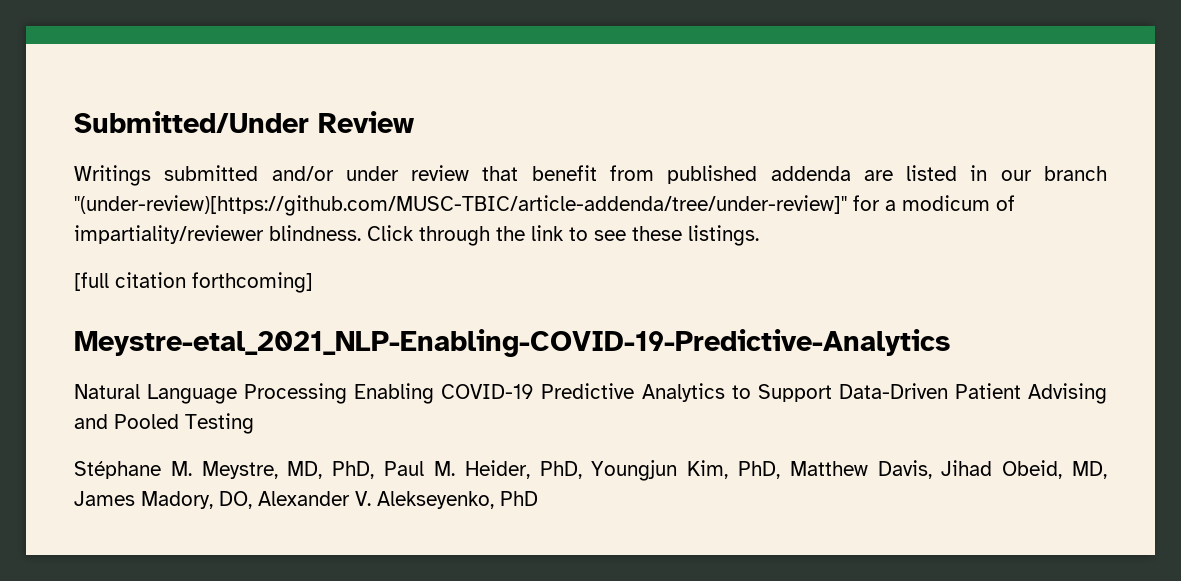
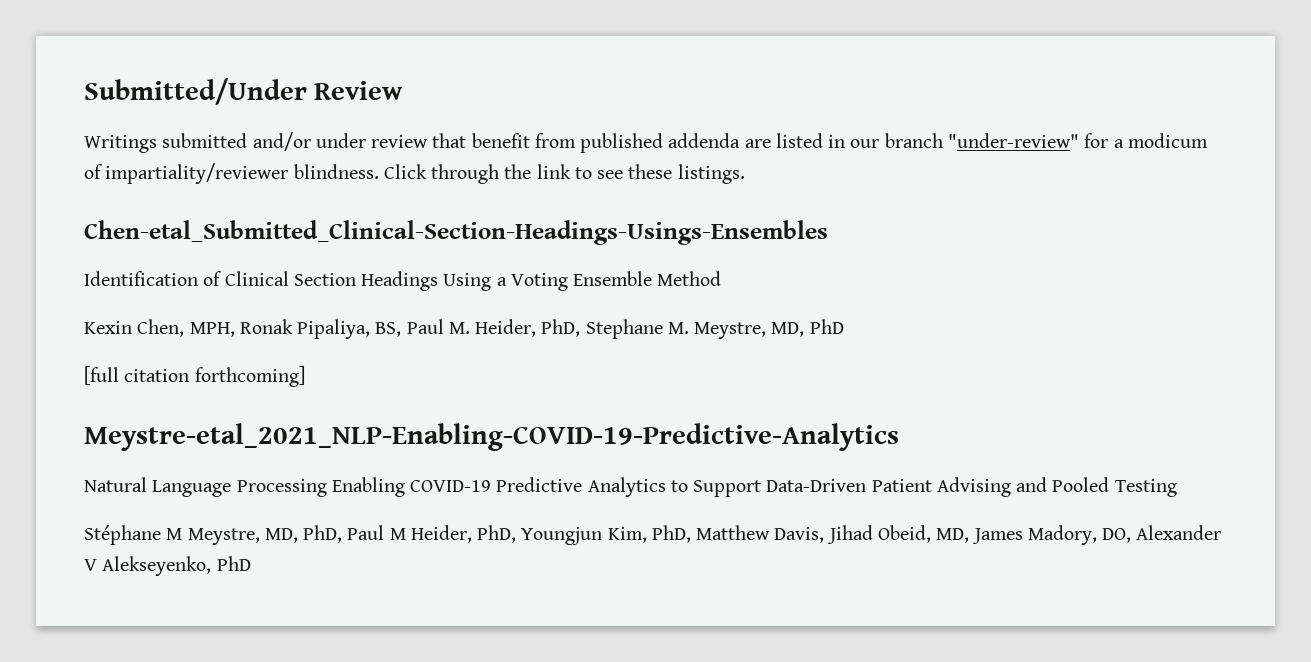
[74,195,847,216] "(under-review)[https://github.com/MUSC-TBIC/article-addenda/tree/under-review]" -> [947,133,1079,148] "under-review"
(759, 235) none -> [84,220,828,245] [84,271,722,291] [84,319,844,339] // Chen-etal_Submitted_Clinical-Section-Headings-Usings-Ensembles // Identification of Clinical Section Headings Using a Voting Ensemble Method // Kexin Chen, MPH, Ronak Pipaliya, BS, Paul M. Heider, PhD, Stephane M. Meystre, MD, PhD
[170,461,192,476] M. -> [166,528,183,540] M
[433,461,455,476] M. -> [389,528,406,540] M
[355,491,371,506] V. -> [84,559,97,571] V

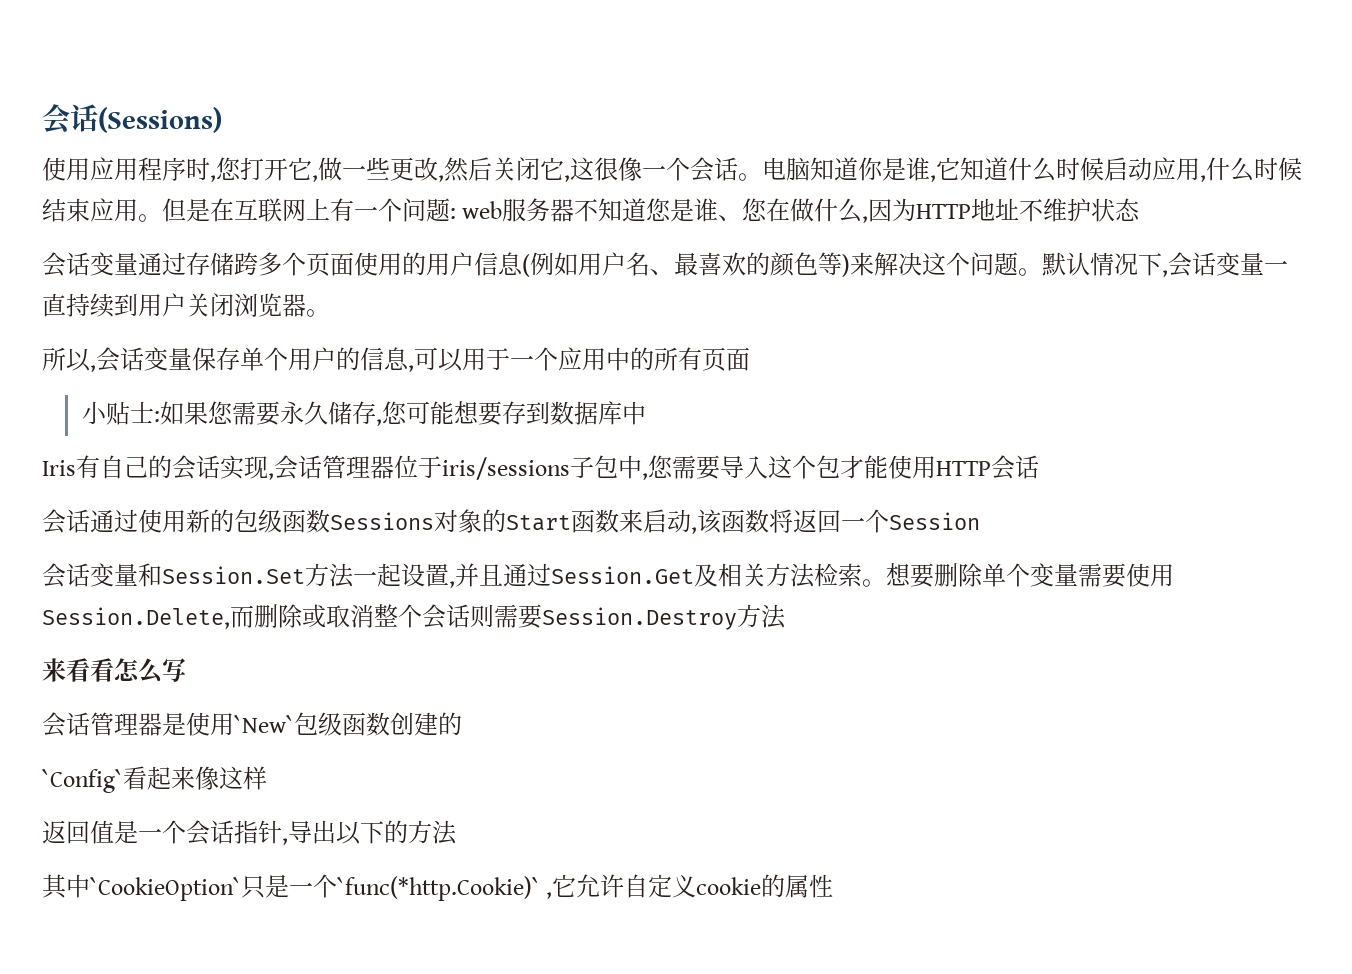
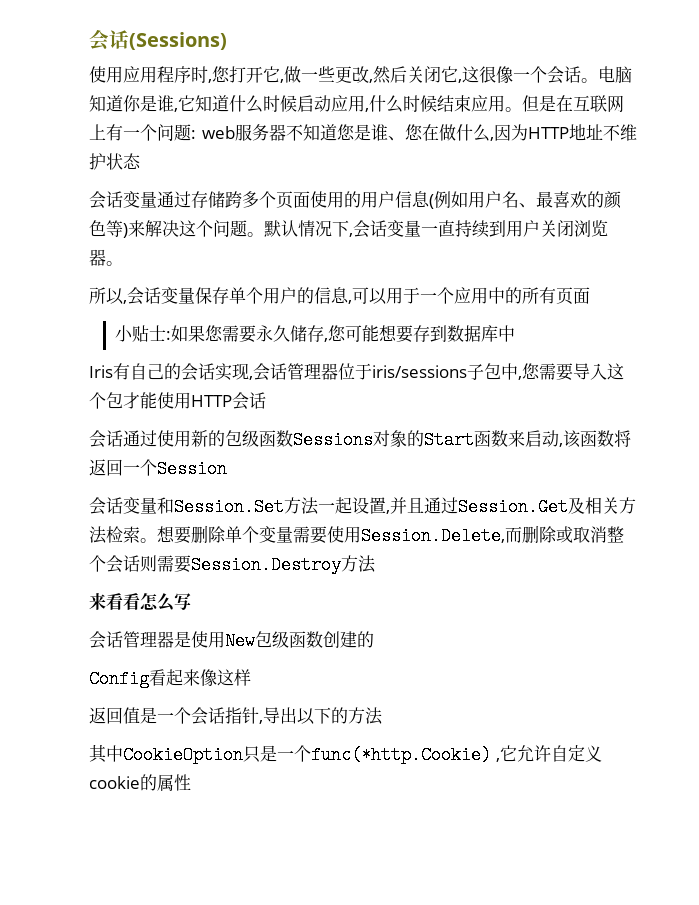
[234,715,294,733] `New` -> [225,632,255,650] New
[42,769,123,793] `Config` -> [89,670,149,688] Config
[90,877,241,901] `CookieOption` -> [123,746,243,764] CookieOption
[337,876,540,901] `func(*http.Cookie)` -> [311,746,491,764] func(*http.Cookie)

^^^^^^^^^^^^^^^^

Task to complete:
Give again, exactly as written, the lines from the one with "[170,461,192,476] M. -> [166,528,183,540] M" through the last line of the entries above, but skip the pictures.

Result of the task:
[170,461,192,476] M. -> [166,528,183,540] M
[433,461,455,476] M. -> [389,528,406,540] M
[355,491,371,506] V. -> [84,559,97,571] V

[234,715,294,733] `New` -> [225,632,255,650] New
[42,769,123,793] `Config` -> [89,670,149,688] Config
[90,877,241,901] `CookieOption` -> [123,746,243,764] CookieOption
[337,876,540,901] `func(*http.Cookie)` -> [311,746,491,764] func(*http.Cookie)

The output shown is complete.